Hannedouche T, Fillastre J P, Mimran A, de Tréglodé D, Schardt F, Rosenthal T, Grossman E, Rocco S
Service de néphrologie, Centre Hospitalier, Bois Guillaume, France.
J Cardiovasc Pharmacol. 1987;10 Suppl 3:S107-12.
The serotonergic antagonist ketanserin (K) was compared to nifedipine (N) in a five-center international study on hypertensive patients over the age of 50 years. After a 4-week placebo run-in period, patients were randomly assigned to receive for 3 months either ketanserin (40 mg b.i.d. after 2 weeks of 20 mg b.i.d.) or nifedipine (20 mg N retard b.i.d.). After 1 month, monotherapy patients whose blood pressure was not sufficiently reduced received a diuretic in combination therapy. At the end of the active treatment period, patients who had remained on monotherapy received placebo until hypertension returned or for a maximum of 2 months. One hundred and seventeen patients were entered in the study, 58 on K and 59 on N. More patients switched to combination with a diuretic in the K group (14 patients) than in the N group (6 patients). The overall reduction in blood pressure was similar for K and N. Total response rate was high (96%) for the two drugs. Blood pressure was reduced both at peak and trough drug levels. No orthostatic reactions were observed, and no rebound hypertension occurred at discontinuation of therapy. Ketanserin monotherapy slightly decreased heart rate (-1 beats/min). whereas N produced a significant increase (+6 beats/min). Body weight significantly increased with K (+1.1 kg) and was unchanged with N. More patients complained of adverse reactions during N monotherapy (47%) than during K monotherapy (34%). Flushing and leg edema were more frequent with N.

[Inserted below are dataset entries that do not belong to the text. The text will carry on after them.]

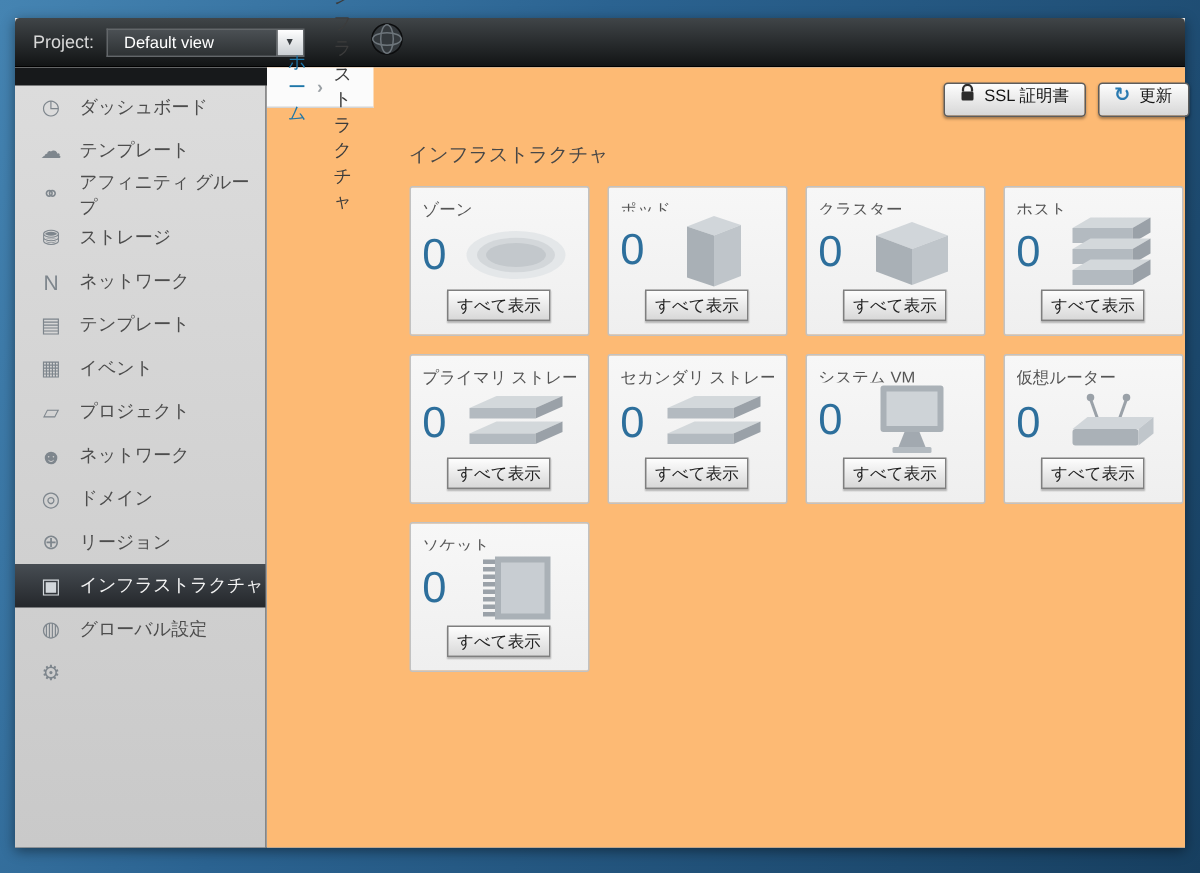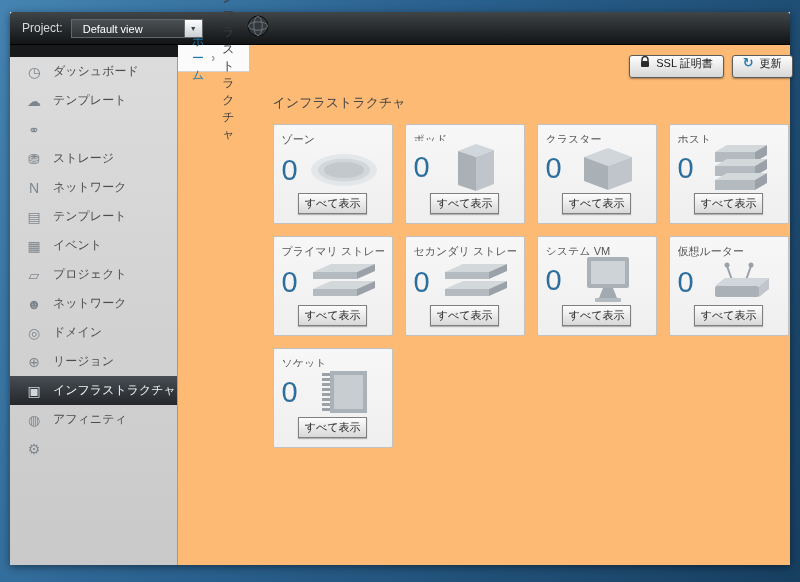--- a/index.html
+++ b/index.html
@@ -92,20 +92,21 @@
           <div class="side-item">
             <span class="side-icon">◷</span>
             <span>ダッシュボード</span>
           </div>
           <div class="side-item">
             <span class="side-icon">☁</span>
             <span>テンプレート</span>
           </div>
           <div class="side-item">
             <span class="side-icon">⚭</span>
+            <span>アフィニティ グループ</span>
           </div>
           <div class="side-item">
             <span class="side-icon">⛃</span>
             <span>ストレージ</span>
           </div>
           <div class="side-item">
             <span class="side-icon">N</span>
             <span>ネットワーク</span>
           </div>
           <div class="side-item">
@@ -131,21 +132,21 @@
           <div class="side-item">
             <span class="side-icon">⊕</span>
             <span>リージョン</span>
           </div>
           <div class="side-item active">
             <span class="side-icon">▣</span>
             <span>インフラストラクチャ</span>
           </div>
           <div class="side-item">
             <span class="side-icon">◍</span>
-            <span>アフィニティ</span>
+            <span>グローバル設定</span>
           </div>
           <div class="side-item">
             <span class="side-icon">⚙</span>
           </div>
 
         </div>
       </div>
 
       <div class="content">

在一项针对50岁以上高血压患者的五中心国际研究中,将血清素能拮抗剂酮色林(K)与硝苯地平(N)进行了比较。在为期4周的安慰剂导入期后,患者被随机分配接受3个月的治疗,其中一组接受酮色林(在2周的每日两次20毫克剂量后,每日两次40毫克),另一组接受硝苯地平(每日两次20毫克缓释制剂)。1个月后,血压未充分降低的单药治疗患者接受联合利尿剂治疗。在积极治疗期结束时,一直接受单药治疗的患者接受安慰剂治疗,直至高血压复发或最长持续2个月。117名患者进入该研究,58名接受K治疗,59名接受N治疗。与N组(6名患者)相比,K组(14名患者)有更多患者转为联合使用利尿剂。K和N的总体血压降低情况相似。两种药物的总有效率都很高(96%)。在药物浓度峰值和谷值时血压均降低。未观察到体位性反应,治疗中断时也未发生反弹性高血压。酮色林单药治疗使心率略有下降(-1次/分钟),而N使心率显著增加(+6次/分钟)。使用K治疗后体重显著增加(+1.1千克),使用N治疗后体重无变化。与K单药治疗期间(34%)相比,N单药治疗期间更多患者抱怨有不良反应(47%)。N治疗时潮红和腿部水肿更为常见。